The atmosphere at FutureNet World 2026 last month in London was ambitious, but if you listened carefully, there was a clear underlying anxiety.    

A thousand senior telecom executives in London, two days of sessions, and one theme dominating every conversation: AI-driven autonomous networks. But the most telling sign of the times wasn't the technology, it was the audience. They welcomed double the C-level executives compared to last year and saw a 25% surge in senior decision-makers. 

When the boardroom shows up in force, you know the stakes have shifted. But if you listened past the keynotes and into the hallways, or the roundtables, a different, more uncomfortable question kept surfacing: 

If everyone is betting on AI, why is no one confident it’ll work in production? 

Netcracker even ran an entire panel on it: "Autonomous Networks: Separating the Myth from the Reality.". Not exactly a title that screams confidence in the current state of practice. Because here’s what FutureNet World 2026 actually exposed: the industry is building an incredibly sophisticated intelligence layer and has forgotten to build a reliable foundation underneath it. 

The gap between insight and action 

The industry has made genuine progress on AI’s ability to observe and recommend. AIOps platforms can now detect anomalies faster than any human team. The intelligence layer is maturing quickly. 

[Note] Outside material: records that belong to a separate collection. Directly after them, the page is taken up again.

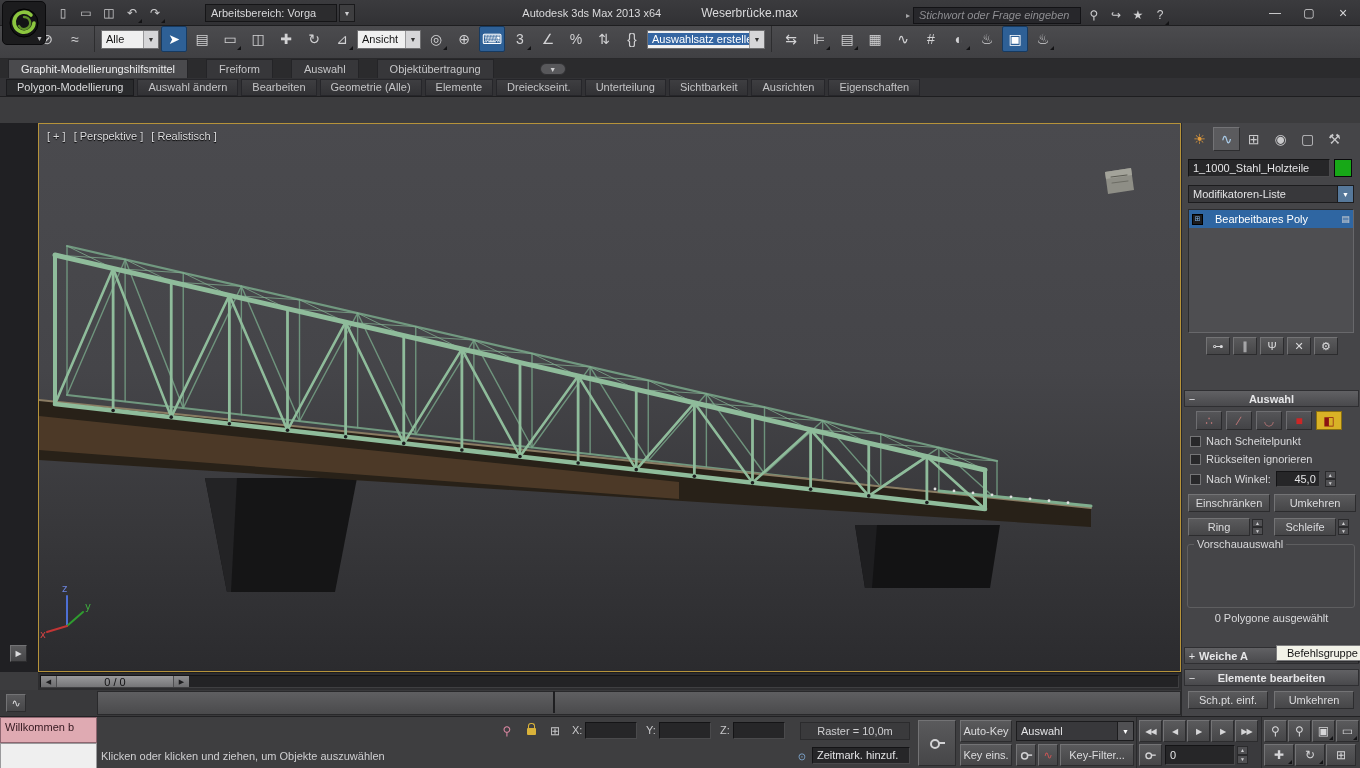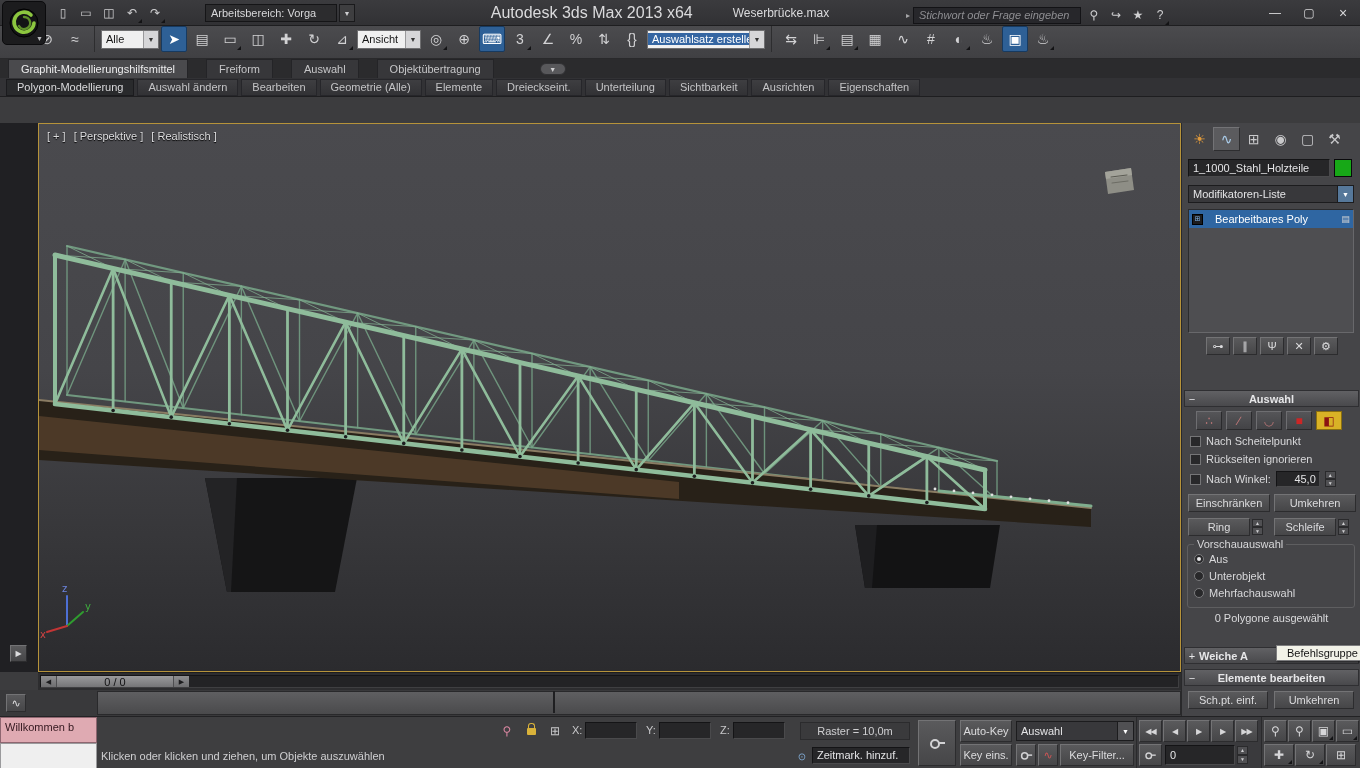--- a/index.html
+++ b/index.html
@@ -127,21 +127,21 @@
           <span class="g">↷</span>
         </div>
       </div>
     <div class="flex" style="position:absolute;left:205px;top:4px;">
       <div class="ws-combo" style="width:132px;">
           <span>Arbeitsbereich: Vorga</span>
         </div>
       <div class="ws-caret">▼</div>
     </div>
     <div class="flex" style="position:absolute;left:380px;top:0;width:560px;height:26px;justify-content:center;gap:40px;">
-      <span style="font-size:16px;color:#dadadc;">Autodesk 3ds Max 2013 x64</span>
+      <span style="font-size:11px;color:#dadadc;">Autodesk 3ds Max 2013 x64</span>
       <span style="font-size:12px;color:#dadadc;">Weserbrücke.max</span>
     </div>
     <div class="flex" style="position:absolute;right:190px;top:4px;gap:3px;">
       <span style="font-size:8px;color:#a8a8aa;">▸</span>
       <input class="search-input" placeholder="Stichwort oder Frage eingeben" style="">
       <div class="flex" style="gap:2px;">
 
       <div class="tb-ico" style="width:20px;">
             <span class="g">⚲</span>
           </div>
@@ -593,37 +593,20 @@
         <i>▼</i>
       </span>
     <div class="pbtn raised" style="position:absolute;left:92px;top:395px;width:62px;">Schleife</div>
     <span class="spin" style="position:absolute;left:156px;top:396px;">
         <i>▲</i>
         <i>▼</i>
       </span>
 
     <div class="groupbox" style="position:absolute;left:5px;top:421px;width:168px;height:64px;">
       <span class="gtitle">Vorschauauswahl</span>
-      <div style="padding-top:4px;">
-
-          <div class="radio-row">
-            <span class="radio sel"></span>
-            <span>Aus</span>
-          </div>
-
-          <div class="radio-row">
-            <span class="radio"></span>
-            <span>Unterobjekt</span>
-          </div>
-
-          <div class="radio-row">
-            <span class="radio"></span>
-            <span>Mehrfachauswahl</span>
-          </div>
-        </div>
     </div>
     <div style="position:absolute;left:0;top:489px;width:179px;text-align:center;font-size:11px;color:#dadadc;">0 Polygone ausgewählt</div>
 
     <div class="ro-head" style="position:absolute;left:2px;top:524px;width:175px;">
       <span class="pm">+</span>
         <span class="ro-title lft">Weiche A</span>
     </div>
     <div class="ro-head" style="position:absolute;left:2px;top:546px;width:175px;">
       <span class="pm">−</span>
         <span class="ro-title">Elemente bearbeiten</span>

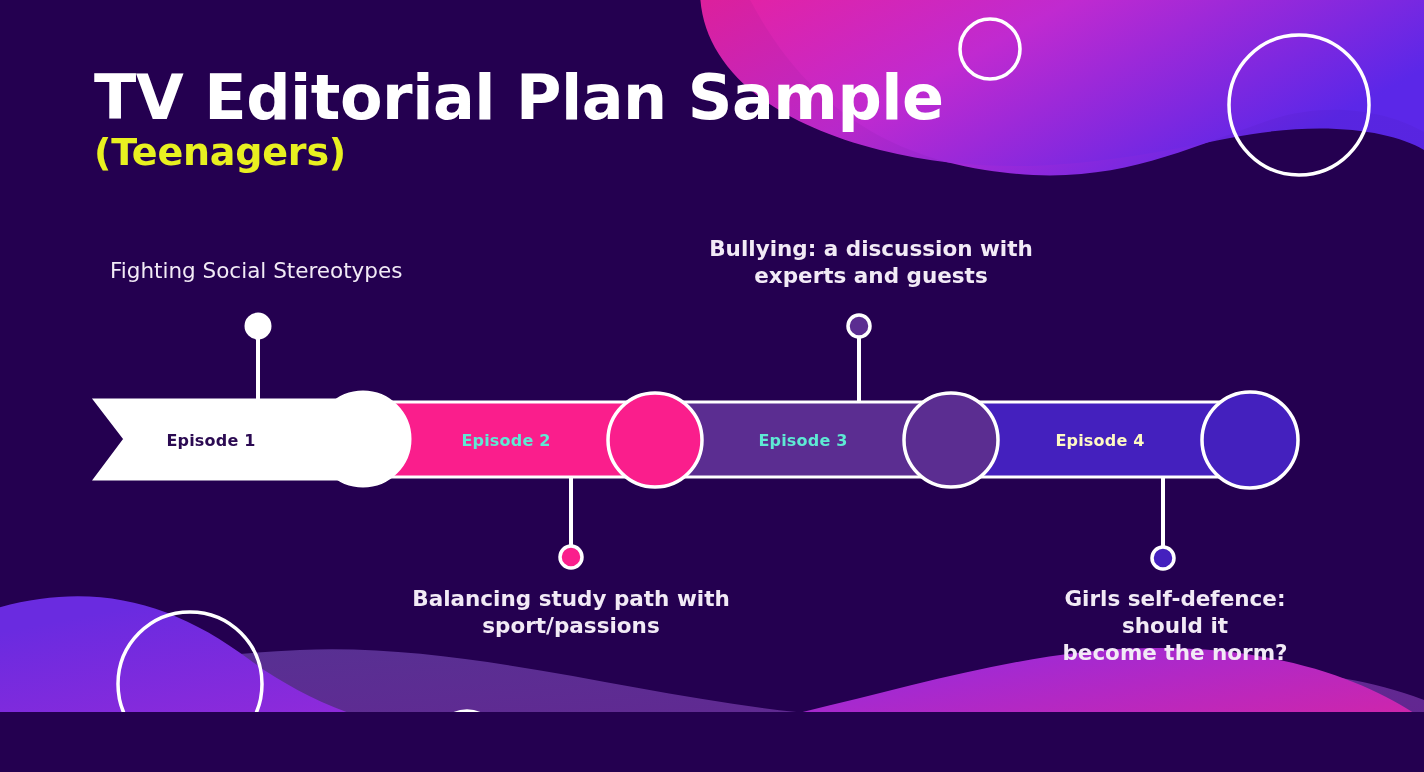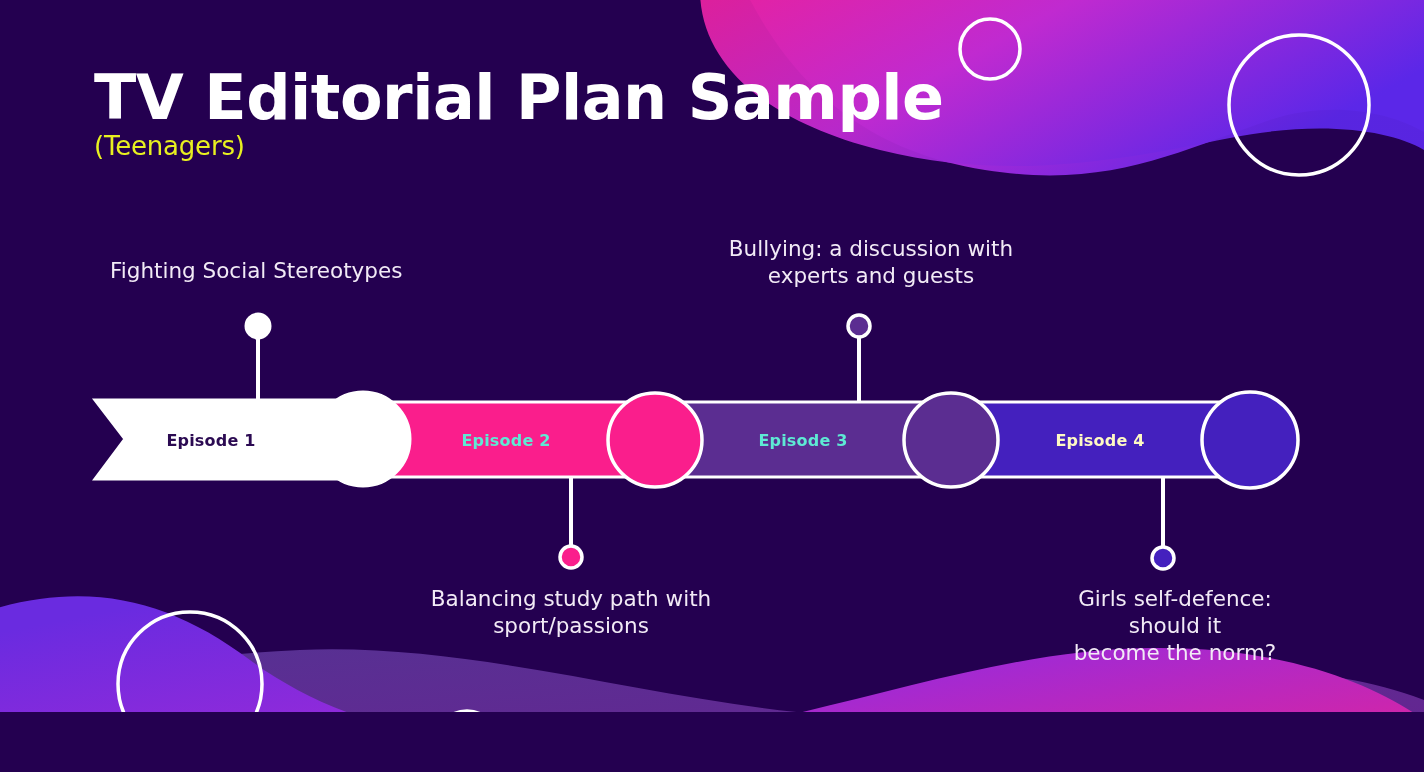--- a/index.html
+++ b/index.html
@@ -41,23 +41,23 @@
   #title {
     font-size: 62px;
     line-height: 1.04;
     font-weight: bold;
     color: #ffffff;
     letter-spacing: -0.5px;
     white-space: nowrap;
   }
 
   #subtitle {
-    font-size: 26px;
+    font-size: 38px;
     line-height: 1.1;
-    font-weight: normal;
+    font-weight: bold;
     color: #e8f020;
     letter-spacing: -0.2px;
     margin-top: 2px;
     white-space: nowrap;
   }
 
   
   #timeline {
     position: absolute;
     left: 0;
@@ -80,21 +80,21 @@
 
   
   .callout {
     position: absolute;
     color: #f2eaf6;
     font-size: 21.5px;
     line-height: 1.25;
     white-space: pre-line;
     z-index: 8;
   }
-  .callout.center { text-align: center; transform: translateX(-50%); }
+  .callout.center { text-align: center; transform: translateX(-50%); font-weight: bold; }
   .callout.left   { text-align: center; }
 </style>
 </head>
 <body>
 
 <div id="slide">
 
   <svg class="bg-layer" viewBox="0 0 1424 772" preserveAspectRatio="none" aria-hidden="true">
     <defs>
       <linearGradient id="gradTop" x1="0" y1="0" x2="1" y2="0.45">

What’s lagging is the execution layer, the part of the system that takes an AI recommendation and turns it into a verified, controlled, reversible action on a live network. This is the Autonomy Chasm. Most operators are stuck here and not because their AI isn't smart enough, but because their infrastructure isn't ready to act on AI decisions safely at scale. 

But the execution layer isn't the only thing missing. In conversations with AI engineers on the exhibition floor, a more surprising problem kept coming up: the data itself. Raw data without service context is nearly useless to an AI — it has no way of knowing what a deviation means, or what action is appropriate. Reverse engineering that context after the fact adds enormous complexity.  

The smarter approach is to treat AI as something you earn the right to expand into. Encode your best operational knowledge into your infrastructure first, so it handles immediate problems reliably and then decides, service by service, where AI is likely to find deeper patterns that justify the investment. 

Prevent hallucinations with deterministic execution 

When an Agentic AI builds an operational model, it relies on the data it receives/gathers and the APIs it is exposed to for its operational model. On a carrier-grade network, a hallucinated operation isn't a software bug to be patched in the next release. It's a live network action, potentially irreversible, potentially catastrophic. 

The engineers who know your network best can't be in the loop for every AI-driven decision. At Inmanta, we encode their expertise directly into intent-based service models, the guardrails that ensure when an AI agent acts, it acts within boundaries that reflect real operational knowledge, not just what the API technically allows. The result is deterministic execution: precise, verifiable, and predictable by design. 

Control is not the opposite of autonomy 

There’s a tendency to frame control and autonomy as competing goals. In reality, true autonomy depends on increased control. By using self-healing mechanisms that detect and correct drift without human intervention, we move from "hoping" a script worked to "knowing" the intent is satisfied and maintained. 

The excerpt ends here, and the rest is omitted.